Stefan, interestingly, sat on her right. Wolves pay attention to body language, and Stefan’s body language was protective and worried.

“First,” she said, “I have to apologize for the way in which my past has rained down upon you. It is no secret that Mercedes and I are not friends, but I value the role that she plays in our community, and I do not think that anyone else could balance the werewolves, the fae, and the vampires as well as she does.”

“Differently,” murmured Wulfe. “More interestingly even, but not as peacefully.”

“Are you finished?” Marsilia inquired politely.

“Excuse me, Mistress,” Wulfe said diffidently. “I was just enlarging upon what you said.”

“Who took her?” asked Adam. He wasn’t interested in apologies that she didn’t mean.

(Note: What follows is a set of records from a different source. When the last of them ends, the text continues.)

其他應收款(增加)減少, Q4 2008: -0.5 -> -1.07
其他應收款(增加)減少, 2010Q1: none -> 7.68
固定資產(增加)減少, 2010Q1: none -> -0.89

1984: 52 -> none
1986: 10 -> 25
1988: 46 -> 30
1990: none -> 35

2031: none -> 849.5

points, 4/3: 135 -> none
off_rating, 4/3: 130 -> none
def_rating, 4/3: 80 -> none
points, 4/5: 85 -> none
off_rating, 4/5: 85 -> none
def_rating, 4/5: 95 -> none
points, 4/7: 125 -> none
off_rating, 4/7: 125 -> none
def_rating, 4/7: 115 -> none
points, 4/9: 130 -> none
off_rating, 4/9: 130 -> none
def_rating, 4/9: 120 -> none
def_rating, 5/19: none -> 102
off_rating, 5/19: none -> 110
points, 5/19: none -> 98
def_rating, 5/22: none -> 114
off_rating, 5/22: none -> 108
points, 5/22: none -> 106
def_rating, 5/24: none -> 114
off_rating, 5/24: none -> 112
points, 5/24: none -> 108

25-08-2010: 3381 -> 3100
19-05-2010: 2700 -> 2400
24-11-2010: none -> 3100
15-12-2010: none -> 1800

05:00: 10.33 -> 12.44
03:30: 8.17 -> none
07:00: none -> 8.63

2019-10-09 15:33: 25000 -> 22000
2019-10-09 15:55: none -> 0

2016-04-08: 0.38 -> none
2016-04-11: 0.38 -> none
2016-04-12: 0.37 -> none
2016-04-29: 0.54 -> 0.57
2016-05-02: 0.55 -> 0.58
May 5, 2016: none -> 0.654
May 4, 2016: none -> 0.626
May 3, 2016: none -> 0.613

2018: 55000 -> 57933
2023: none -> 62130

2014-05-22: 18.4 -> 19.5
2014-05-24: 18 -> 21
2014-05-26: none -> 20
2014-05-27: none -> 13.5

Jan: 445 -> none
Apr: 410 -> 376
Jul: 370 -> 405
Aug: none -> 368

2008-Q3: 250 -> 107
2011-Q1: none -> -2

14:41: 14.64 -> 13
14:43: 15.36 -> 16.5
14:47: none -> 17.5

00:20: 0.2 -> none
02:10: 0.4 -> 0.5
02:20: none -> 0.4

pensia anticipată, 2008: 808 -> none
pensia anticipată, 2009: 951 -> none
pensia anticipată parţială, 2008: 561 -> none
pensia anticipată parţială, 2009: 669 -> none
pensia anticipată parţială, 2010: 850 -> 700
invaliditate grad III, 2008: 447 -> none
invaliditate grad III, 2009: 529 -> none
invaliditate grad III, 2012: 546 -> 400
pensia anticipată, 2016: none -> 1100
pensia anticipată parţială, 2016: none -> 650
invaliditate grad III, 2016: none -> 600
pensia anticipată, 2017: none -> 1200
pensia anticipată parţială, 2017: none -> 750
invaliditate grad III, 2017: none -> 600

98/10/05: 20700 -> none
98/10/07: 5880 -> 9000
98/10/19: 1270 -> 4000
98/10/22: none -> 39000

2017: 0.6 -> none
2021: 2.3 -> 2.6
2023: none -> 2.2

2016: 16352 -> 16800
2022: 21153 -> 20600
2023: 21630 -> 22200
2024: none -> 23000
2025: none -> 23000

“He did not sign his e-mail,” Marsilia said. “But I recognize the wording. It was Iacopo Bonarata, the Lord of Night. He who rules the European vampires.”

As soon as she had told him it was her ex-lover, Bonarata had been Adam’s pick. First, Adam didn’t know of any other ex-lovers of hers. He suspected that if she had other ex-lovers, they either served her or they were dead. Marsilia was as pragmatic a creature as any he’d ever met.

“Why?” Adam asked. “What does he want?” How do we get my Mercy back alive? He didn’t say it because they all knew what he was asking.

“His e-mail did not say,” Marsilia told him. “Knowing him, it could be any of a dozen reasons. He could be reacting to our killing of Frost, which he might see as an elevation of my power. He sent me here to rot, not to rise up through the ranks and rule North America.”

“He knows you well enough, he should have thought of that as a possibility,” Stefan told Marsilia.

“Not his business what anyone does here,” said Adam. “He rules Europe.”

Wulfe laughed. “Innocent,” he told Adam. “I find it so droll that you are such an innocent.” Then the silly affectations left his body, and he was softly menacing as he said, “Iacopo Bonarata has spider silk throughout the world. He owns corporations based in New York and Texas as well as Buenos Aires and Hong Kong. He has owned four of the last six presidents, though they did not know it. Any other vampire rising to power is a threat, and he does not deal well with threats.”

“He is a Renaissance prince,” said Marsilia, almost apologetically. “The last of his house, the rest of whom died during the Black Death. Control everything or die: it is how he was raised, how he thinks. I do not know that he understands words like ‘content’ or ‘enough.’”

“He threw away something of great value,” said Stefan. “Something he viewed as a work of art—and he knows it. He regrets it.”